At LeQsaR   -    Amar  Ouali

La robe kabyle d'At LeQsar - Bouira

La couturière Malika Kefil s'occupe depuis plusieurs années à la perpétuer à travers ses nombreuses confections. Consacrés à la région, ses articles trouvent cependant preneuses au-delà de l'horizon qui limite cette commune située à une vingtaine de kilomètres à l'est de Bouira et même à l'étranger.

 

La typique robe d'At LeQsar lui a permis de rafler l'année dernière le premier prix de la robe kabyle au concours ouvert à des candidates venues de toute la Kabylie. Mais il y a robe pour les jeunes filles de At LeQsar et une autre pour les personnes âgées. La couturière, qui travaille d'arrache-pied à habiller les femmes d'un certain âge avec cette robe, met deux jours à la tailler dans un tissu long — tenez-vous bien — de cinq mètres, et telle de la magie les deux robes, celle pour les jeunes femmes et l'autre pour les plus âgées.

Mais quand les coups de ciseaux se frottent au coup de génie, cela donne une nouveauté qui crée autant d'engouement que l'élément qui a servi de point de départ à l'invention. Dans un coup de génie donc, Mme Kefil a remis la robe pour grand-mère au goût du jour, et cela a marché, car toutes les femmes qui, à son avis, admirent ces sortes d'aïeules qui ont acquis avec l'âge sagesse et autorité et veulent leur ressembler non seulement en imitant parfois leurs manières de parler et d'agir, mais même en s'habillant comme elles.

Pour leur passer cette fantaisie, la couturière d'At LeQsar a pris ses ciseaux et remis donc la robe des grand-mères à la mode. Ainsi, quand l'envie leur en prend, à toutes ces jeunes femmes, et pas seulement de cette petite commune mais toutes celles en quête d'un peu d'exotisme, pourront le temps d'un caprice jouer aux aïeules vénérables. L'objet de la mode n'est-il pas justement de faire du neuf avec du vieux ? Le noir étant la couleur préférée du beau sexe de cette région, nous retrouvons cette couleur dans tous les tissus qui servent à la confection des robes d'At LeQsar , quitte à en atténuer l'effet un peu triste par les rubans qui rassemblent toute la panoplie rutilante de l'arc-en-ciel.

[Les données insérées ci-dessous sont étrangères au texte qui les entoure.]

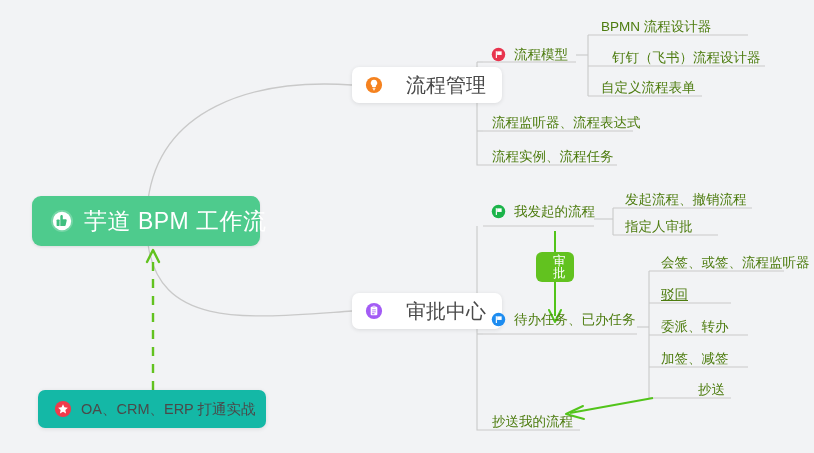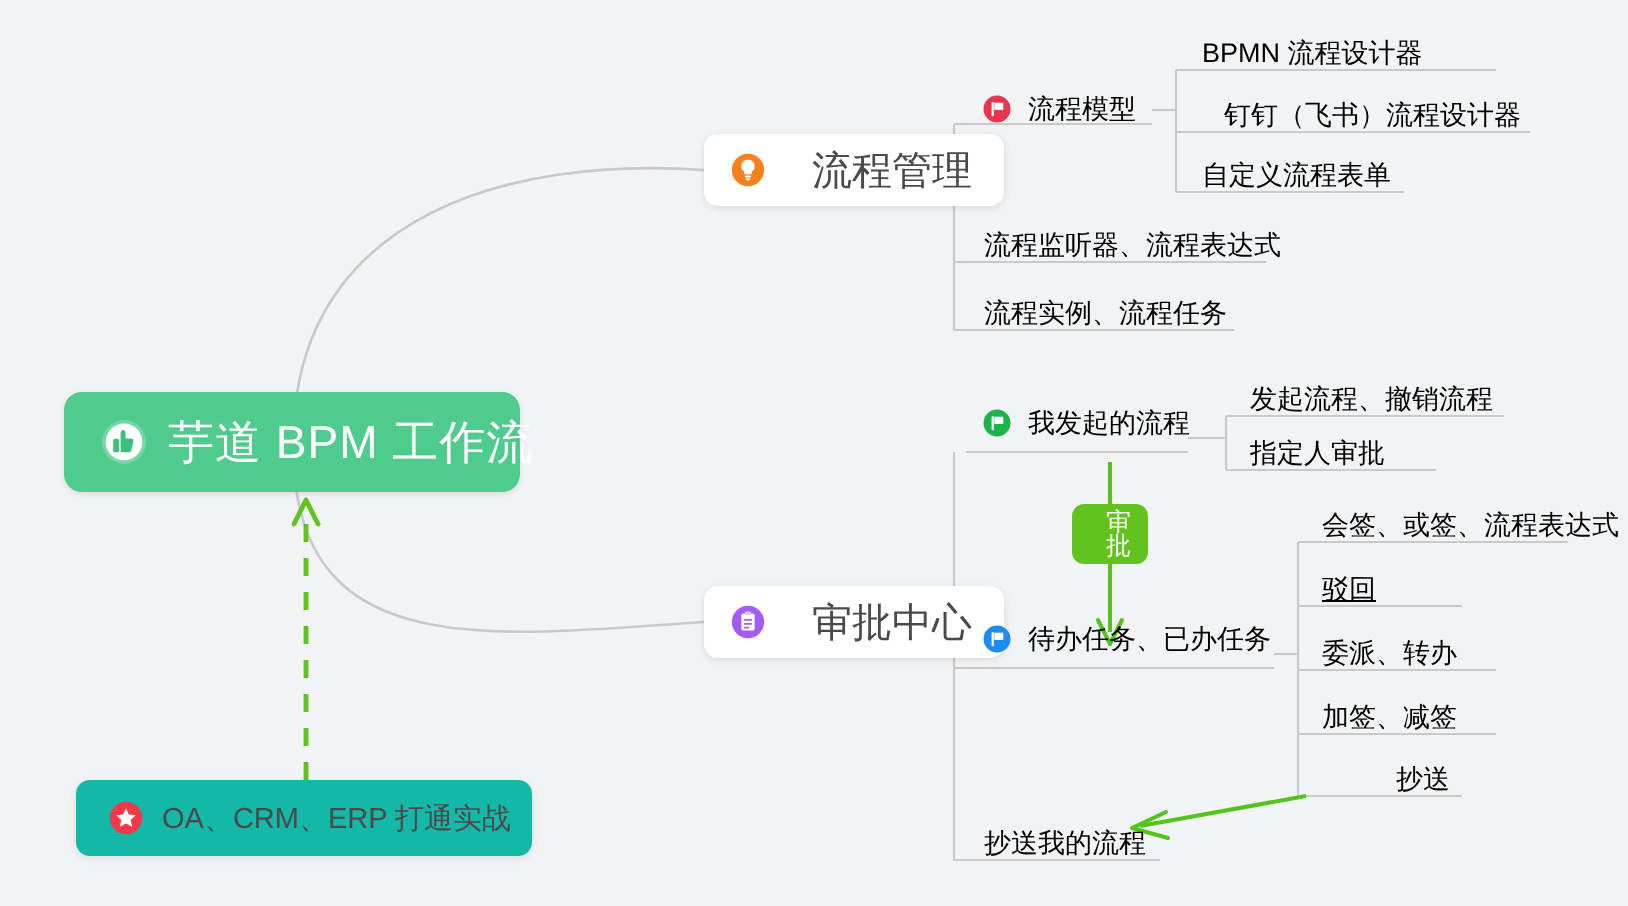--- a/index.html
+++ b/index.html
@@ -62,21 +62,21 @@
   .branch-label {
     font-size: 20px;
     color: #4a4a4a;
     margin-left: 23px;
   }
 
   
   .leaf {
     position: absolute;
     font-size: 13.5px;
-    color: #000000;
+    color: #4d7c0f;
     white-space: nowrap;
     line-height: 1;
     display: flex;
     align-items: center;
   }
   .leaf .leaf-text { margin-left: 0; }
   .leaf.with-icon .leaf-text { margin-left: 8px; }
 
   
   .note-node {
@@ -291,21 +291,21 @@
 
   <div class="leaf" style="left:625px; top:193px;">
     <span class="leaf-text">发起流程、撤销流程</span>
   </div>
 
   <div class="leaf" style="left:625px; top:220px;">
     <span class="leaf-text">指定人审批</span>
   </div>
 
   <div class="leaf" style="left:661px; top:256px;">
-    <span class="leaf-text">会签、或签、流程表达式</span>
+    <span class="leaf-text">会签、或签、流程监听器</span>
   </div>
 
   <div class="leaf" style="left:661px; top:288px;text-decoration:underline;">
     <span class="leaf-text">驳回</span>
   </div>
 
   <div class="leaf" style="left:661px; top:320px;">
     <span class="leaf-text">委派、转办</span>
   </div>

La couturière aux mains de fée en met autour du cou, comme un collier, et au bas de la robe. Alors que cette exubérance de couleurs au col et au bas de l'article en question se justifie aux yeux de l'habile couturière, qui pense un jour réunir et publier sa collection en un album accompagné de commentaires, par le fait que la Kabylie est le lieu où le printemps arrive à utiliser toute sa palette, le noir est un souvenir de deuil qui remonte en ces temps lointains où la jeune princesse qui et venue vivre avec son jeune cousin s'est donné la mort pour échapper à ses poursuivants, lancés à ses trousses par son père opposé à son mariage.

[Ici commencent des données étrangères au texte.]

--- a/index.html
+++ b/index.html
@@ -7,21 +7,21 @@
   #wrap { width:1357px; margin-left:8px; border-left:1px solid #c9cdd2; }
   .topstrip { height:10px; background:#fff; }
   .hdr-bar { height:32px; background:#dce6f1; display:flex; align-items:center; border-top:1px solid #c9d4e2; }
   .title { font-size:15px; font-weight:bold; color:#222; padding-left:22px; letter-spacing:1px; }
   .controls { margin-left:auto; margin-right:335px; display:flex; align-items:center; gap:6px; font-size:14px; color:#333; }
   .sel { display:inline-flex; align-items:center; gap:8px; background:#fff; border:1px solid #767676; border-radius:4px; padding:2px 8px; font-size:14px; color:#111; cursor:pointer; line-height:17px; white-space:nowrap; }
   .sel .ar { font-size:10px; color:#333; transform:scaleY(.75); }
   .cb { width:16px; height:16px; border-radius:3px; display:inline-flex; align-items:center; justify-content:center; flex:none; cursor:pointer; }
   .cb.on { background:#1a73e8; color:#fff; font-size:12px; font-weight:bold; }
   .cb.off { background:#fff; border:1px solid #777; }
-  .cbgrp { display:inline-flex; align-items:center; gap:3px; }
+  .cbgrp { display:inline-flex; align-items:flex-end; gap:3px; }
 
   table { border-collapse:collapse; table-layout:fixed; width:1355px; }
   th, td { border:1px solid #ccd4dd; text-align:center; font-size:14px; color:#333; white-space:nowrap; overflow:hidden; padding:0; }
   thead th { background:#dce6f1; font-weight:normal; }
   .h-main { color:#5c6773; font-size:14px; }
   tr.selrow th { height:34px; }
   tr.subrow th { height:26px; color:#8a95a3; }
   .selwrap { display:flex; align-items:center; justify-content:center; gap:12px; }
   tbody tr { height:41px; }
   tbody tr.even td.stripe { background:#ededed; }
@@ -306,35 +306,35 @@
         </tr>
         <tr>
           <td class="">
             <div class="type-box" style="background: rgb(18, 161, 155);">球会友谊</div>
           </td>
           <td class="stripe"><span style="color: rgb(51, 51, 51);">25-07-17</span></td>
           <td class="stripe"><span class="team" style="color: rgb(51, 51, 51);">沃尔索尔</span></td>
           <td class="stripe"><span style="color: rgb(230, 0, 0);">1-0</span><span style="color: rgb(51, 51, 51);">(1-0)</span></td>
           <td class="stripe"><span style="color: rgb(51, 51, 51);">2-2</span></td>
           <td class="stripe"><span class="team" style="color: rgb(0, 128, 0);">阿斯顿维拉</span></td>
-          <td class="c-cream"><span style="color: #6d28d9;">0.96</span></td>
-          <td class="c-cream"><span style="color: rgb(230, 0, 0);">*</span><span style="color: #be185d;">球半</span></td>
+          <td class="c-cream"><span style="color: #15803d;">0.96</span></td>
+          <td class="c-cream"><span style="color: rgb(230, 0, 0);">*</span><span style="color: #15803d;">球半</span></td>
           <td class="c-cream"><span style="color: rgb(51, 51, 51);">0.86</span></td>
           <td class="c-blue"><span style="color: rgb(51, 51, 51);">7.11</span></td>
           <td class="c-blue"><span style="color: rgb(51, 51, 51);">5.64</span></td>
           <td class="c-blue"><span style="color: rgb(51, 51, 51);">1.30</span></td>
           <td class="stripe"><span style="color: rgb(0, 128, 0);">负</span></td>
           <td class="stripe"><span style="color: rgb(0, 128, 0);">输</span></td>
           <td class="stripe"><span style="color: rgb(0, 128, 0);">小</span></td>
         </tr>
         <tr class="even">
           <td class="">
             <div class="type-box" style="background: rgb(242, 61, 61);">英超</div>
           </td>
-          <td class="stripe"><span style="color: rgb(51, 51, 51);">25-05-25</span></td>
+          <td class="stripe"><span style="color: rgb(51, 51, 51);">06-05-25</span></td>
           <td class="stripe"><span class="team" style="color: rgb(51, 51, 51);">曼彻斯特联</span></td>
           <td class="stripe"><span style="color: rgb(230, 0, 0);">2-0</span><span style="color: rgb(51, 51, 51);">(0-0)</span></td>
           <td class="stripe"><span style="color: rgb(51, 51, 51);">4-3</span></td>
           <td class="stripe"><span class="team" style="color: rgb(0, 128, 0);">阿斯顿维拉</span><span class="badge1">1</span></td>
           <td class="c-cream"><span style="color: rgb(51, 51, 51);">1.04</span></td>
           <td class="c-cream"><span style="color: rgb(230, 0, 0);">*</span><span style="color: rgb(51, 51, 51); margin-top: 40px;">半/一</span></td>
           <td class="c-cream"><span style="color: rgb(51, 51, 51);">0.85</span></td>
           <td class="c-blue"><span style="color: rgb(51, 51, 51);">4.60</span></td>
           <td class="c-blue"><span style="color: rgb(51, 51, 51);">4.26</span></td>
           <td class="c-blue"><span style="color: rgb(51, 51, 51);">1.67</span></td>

Marier harmonieusement toutes les couleurs qui éclatent aux deux coins de la robe comme le printemps dans les monts kabyles et ce noir, symbolisant un deuil plus que millénaire, c'est toute une gageure pour la couturière aux doigts magiques. Décidément, la Kabylie n'a pas fini de nous étonner par la richesse et la variété de son patrimoine culturel. La couturière se donne la mission de le promouvoir à sa manière tout aussi agréablement.

 

Par Ali D.

Quotidien El Watan du 23 Novembre 2008.